*What you are asked to do*: Match the string "Liaisons" against each line below, and copy every line that matches.

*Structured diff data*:
· · · ·

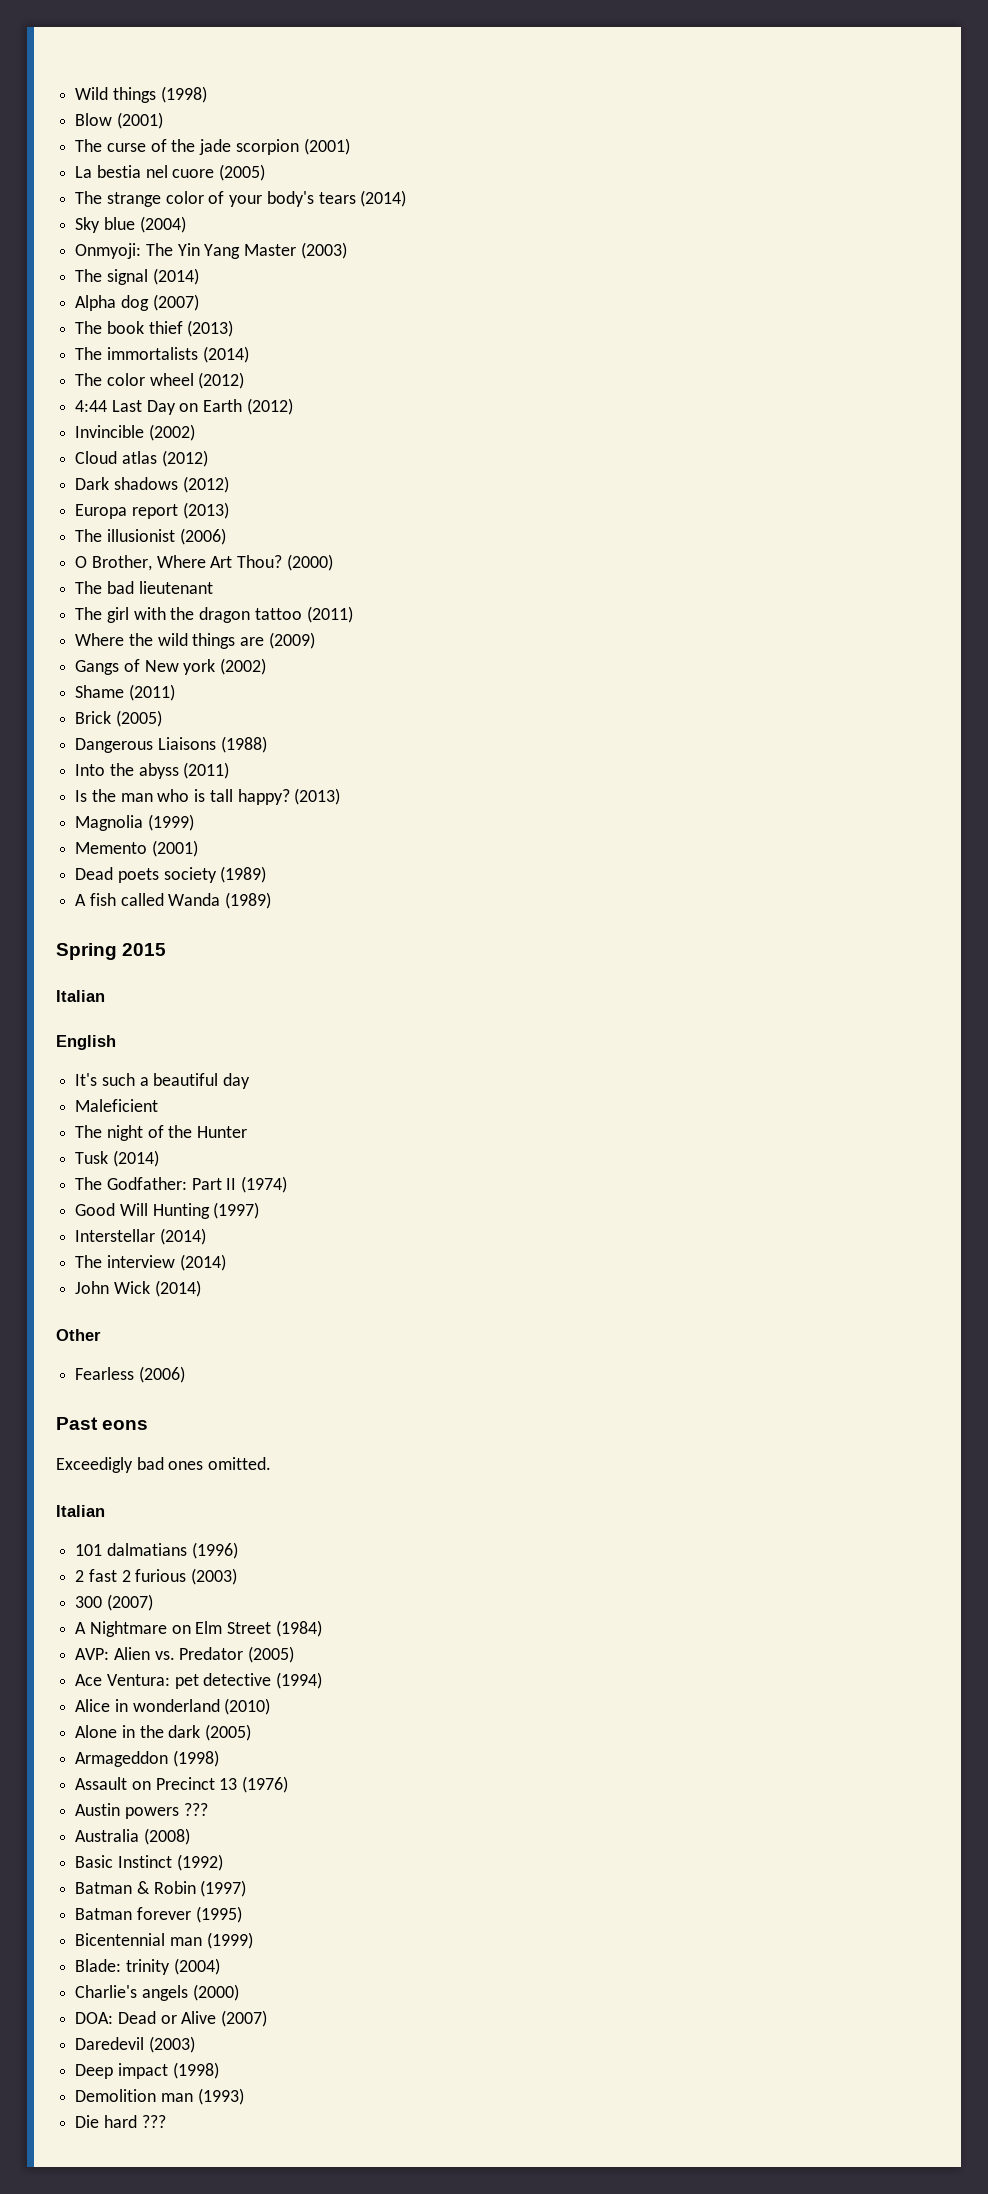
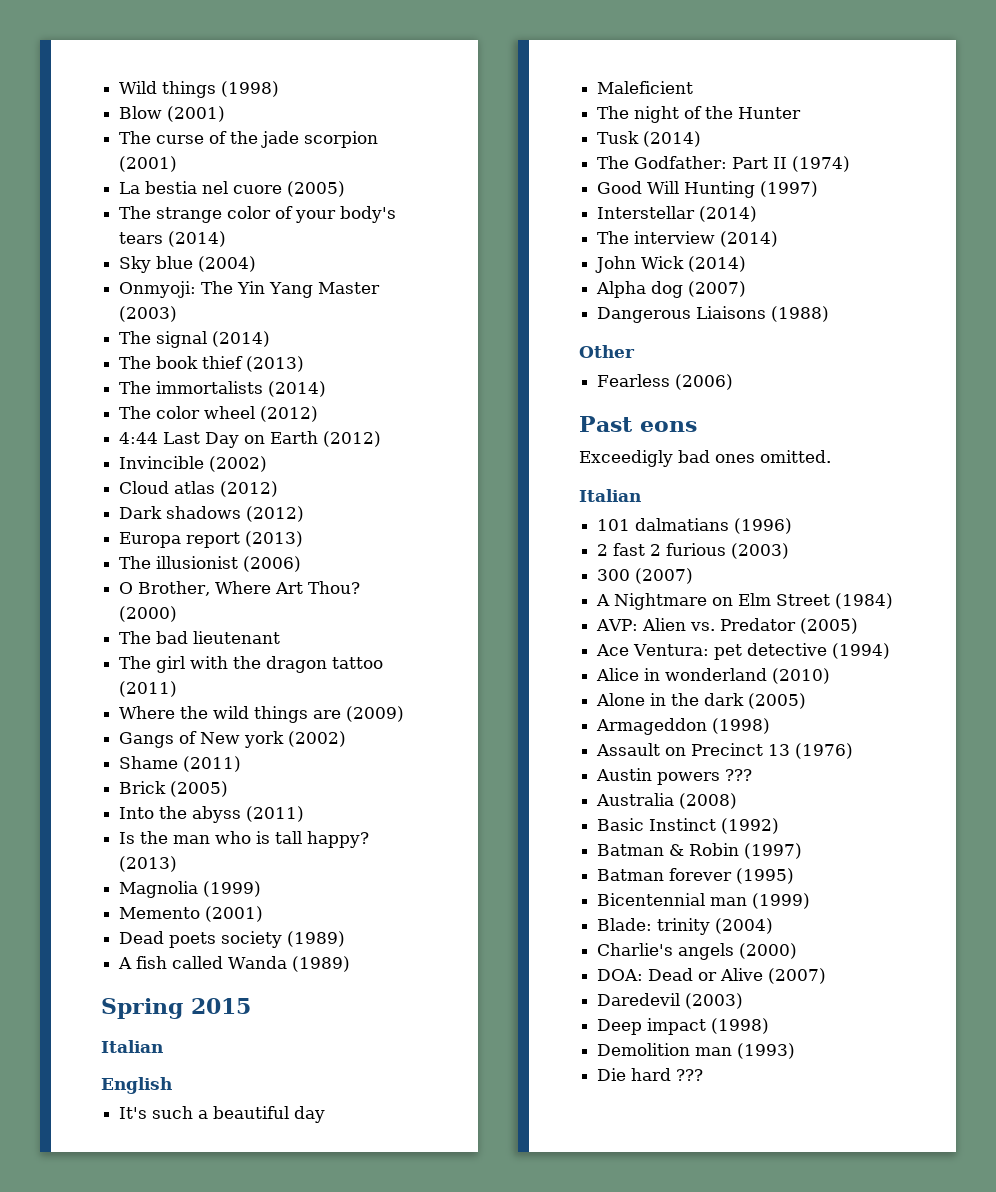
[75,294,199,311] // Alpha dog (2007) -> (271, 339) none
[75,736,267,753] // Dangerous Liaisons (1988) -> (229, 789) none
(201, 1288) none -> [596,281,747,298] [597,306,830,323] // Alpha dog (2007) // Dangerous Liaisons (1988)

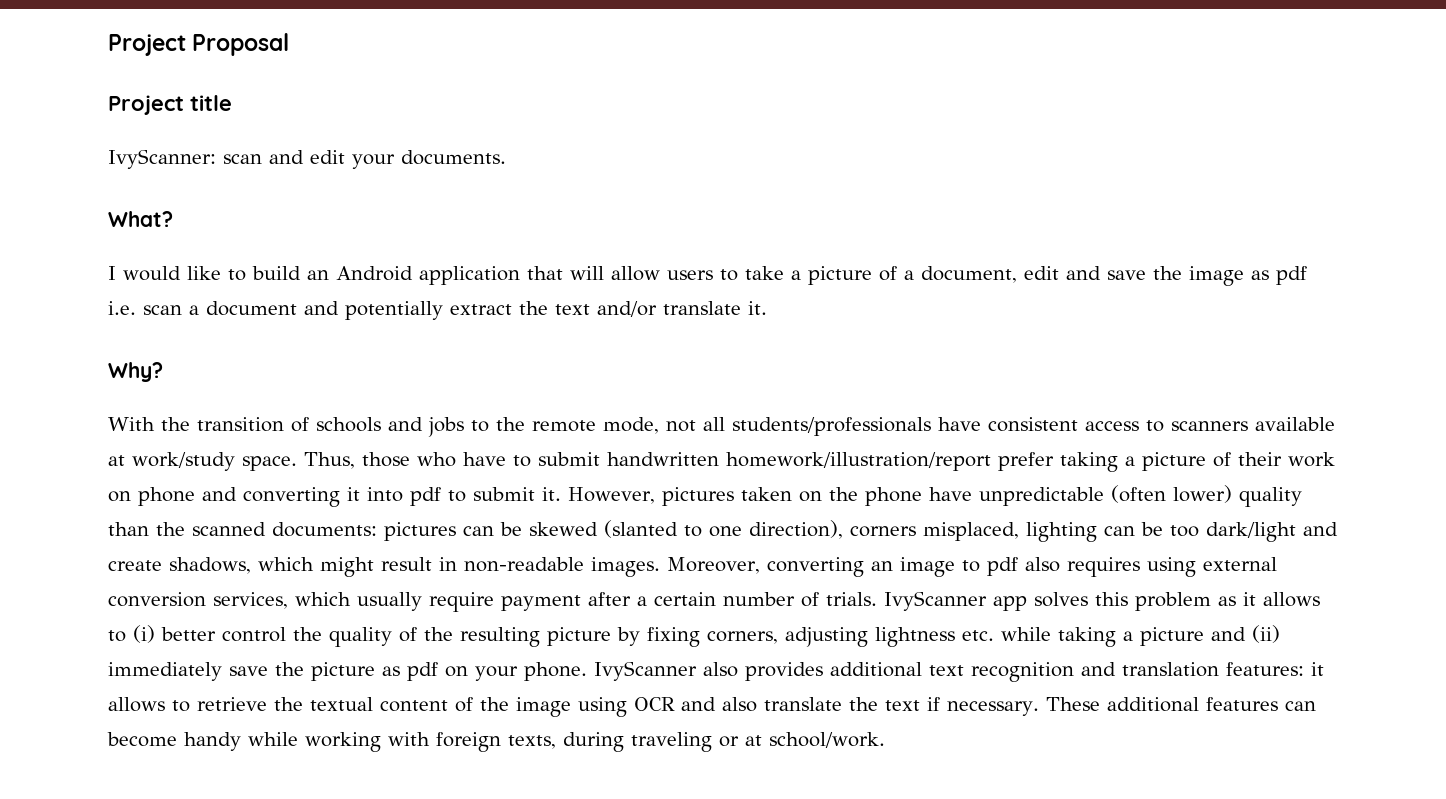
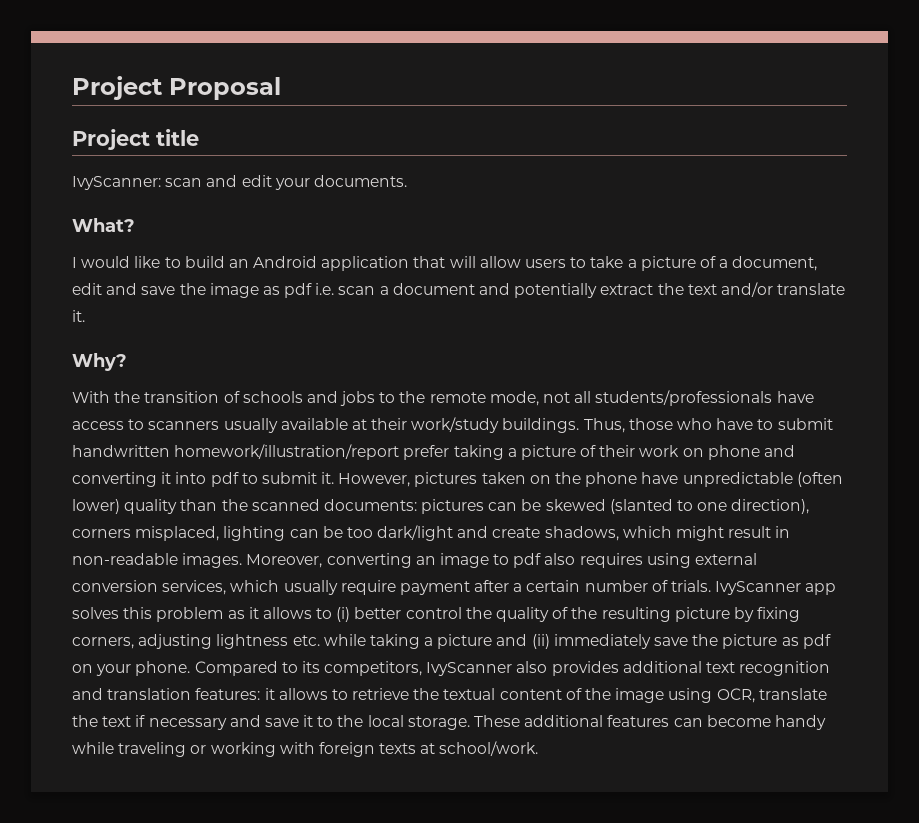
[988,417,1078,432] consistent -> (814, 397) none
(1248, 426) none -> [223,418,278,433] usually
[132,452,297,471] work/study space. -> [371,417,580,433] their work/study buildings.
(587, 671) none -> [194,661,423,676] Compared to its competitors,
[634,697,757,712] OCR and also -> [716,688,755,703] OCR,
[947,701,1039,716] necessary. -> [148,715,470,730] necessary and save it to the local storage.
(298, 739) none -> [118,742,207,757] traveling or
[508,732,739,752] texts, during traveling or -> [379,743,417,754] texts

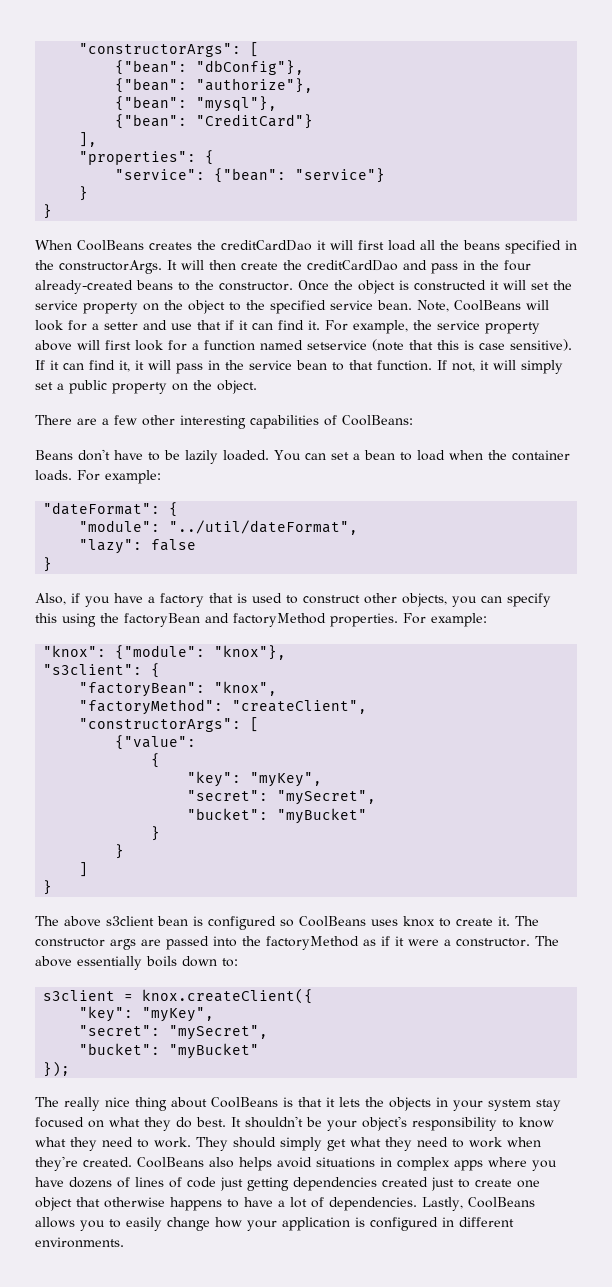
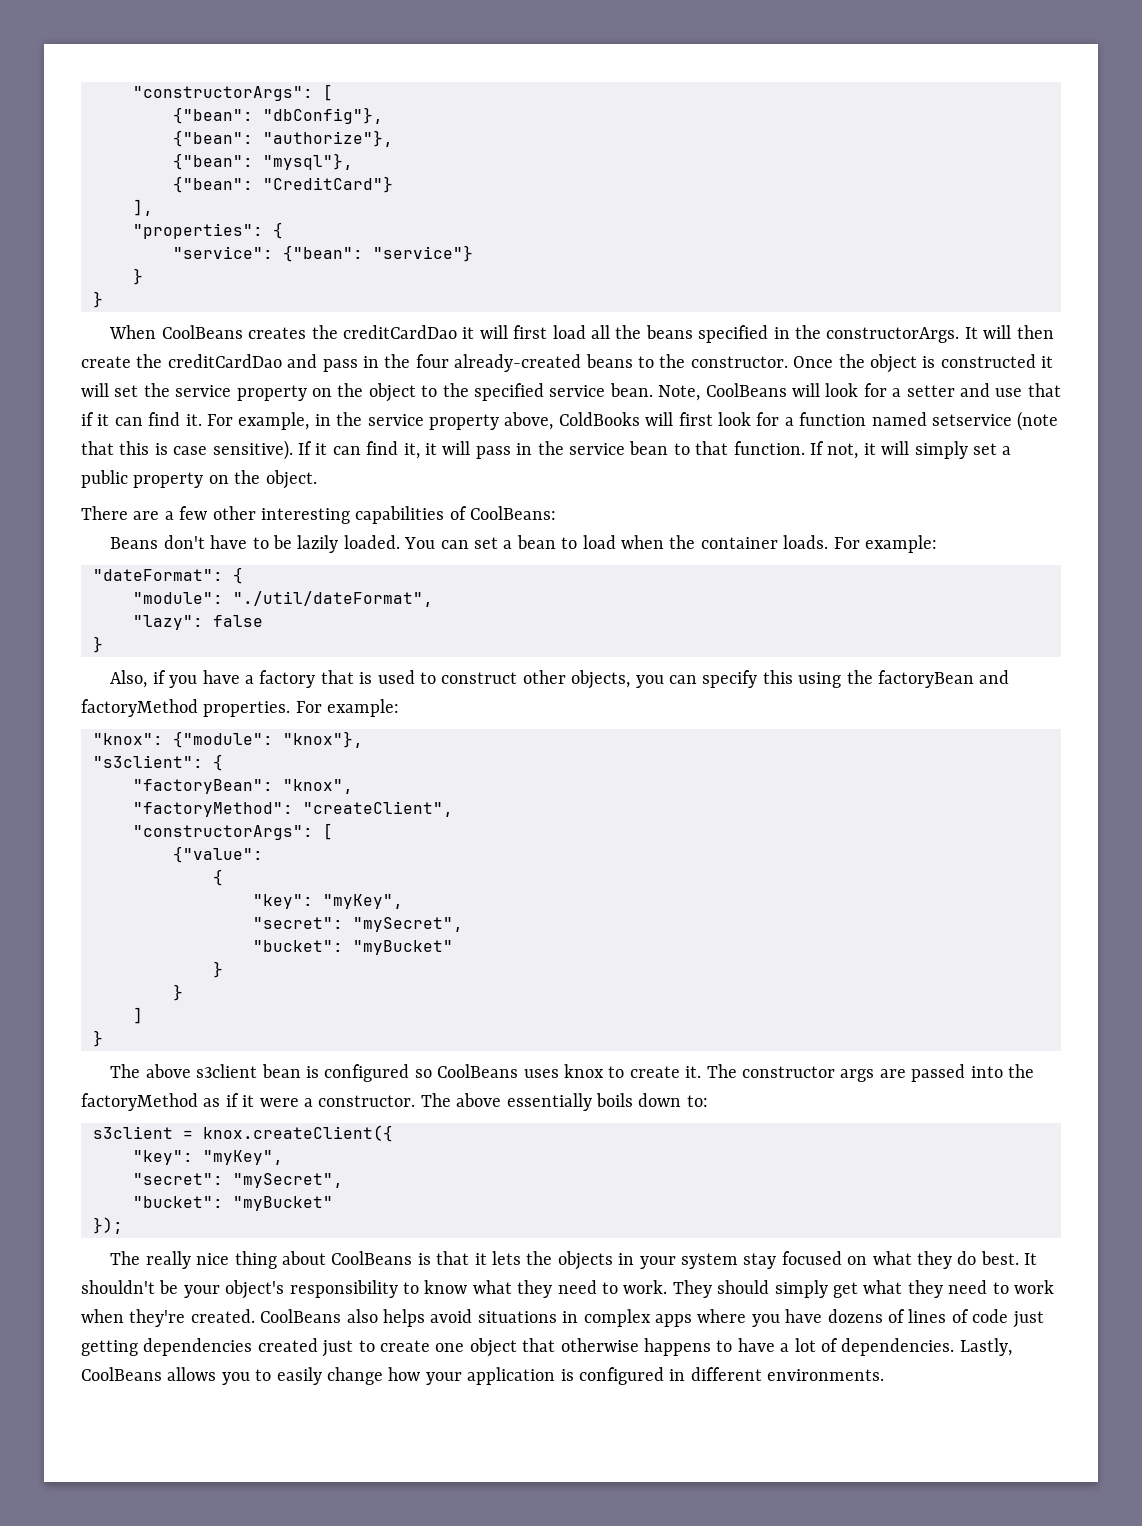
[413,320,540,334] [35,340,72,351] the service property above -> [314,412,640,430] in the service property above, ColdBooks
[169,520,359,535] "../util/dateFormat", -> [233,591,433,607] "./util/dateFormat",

· · · ·

*Result of the task*:
[75,736,267,753] // Dangerous Liaisons (1988) -> (229, 789) none
(201, 1288) none -> [596,281,747,298] [597,306,830,323] // Alpha dog (2007) // Dangerous Liaisons (1988)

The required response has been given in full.